ACTION ITEM
Only the number is wanted: how many lines of the data contain "none"?

RECORDS SHOWN
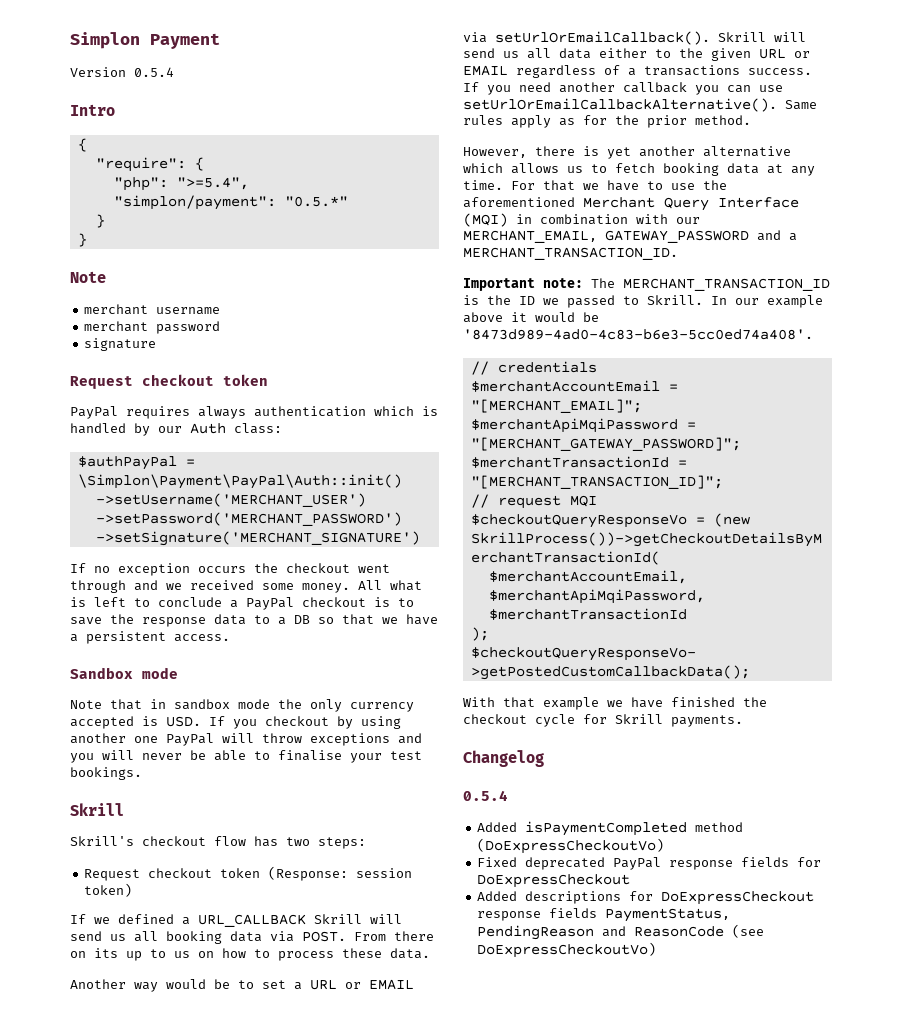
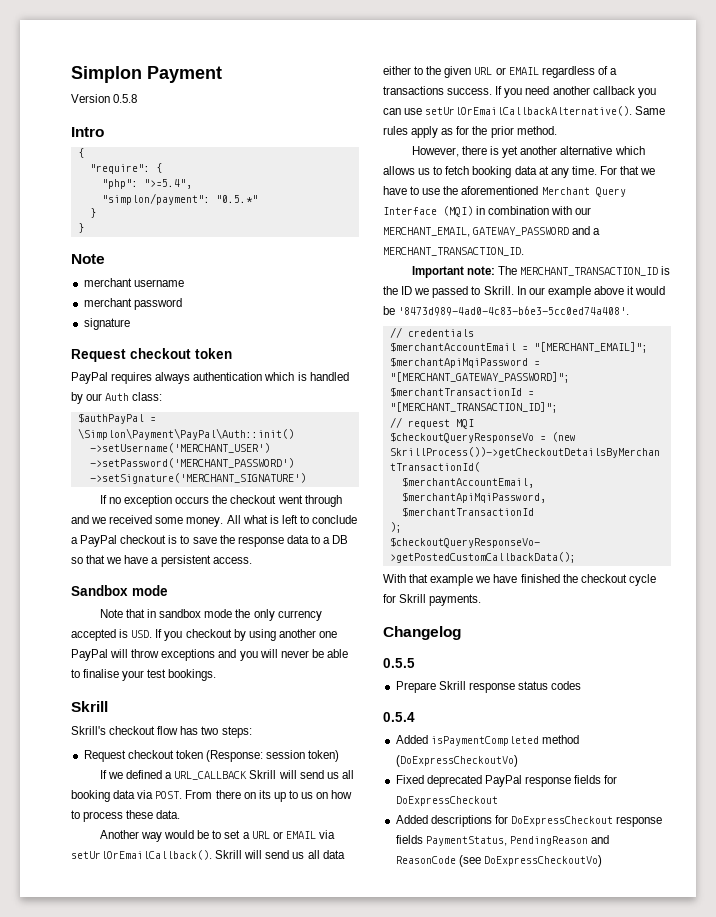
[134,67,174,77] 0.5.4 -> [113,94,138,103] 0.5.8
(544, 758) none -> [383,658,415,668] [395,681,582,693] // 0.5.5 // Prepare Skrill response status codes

==

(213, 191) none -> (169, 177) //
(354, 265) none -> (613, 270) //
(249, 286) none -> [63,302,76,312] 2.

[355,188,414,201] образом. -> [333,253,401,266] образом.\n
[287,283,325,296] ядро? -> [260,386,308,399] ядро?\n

SOLUTION BELOW
4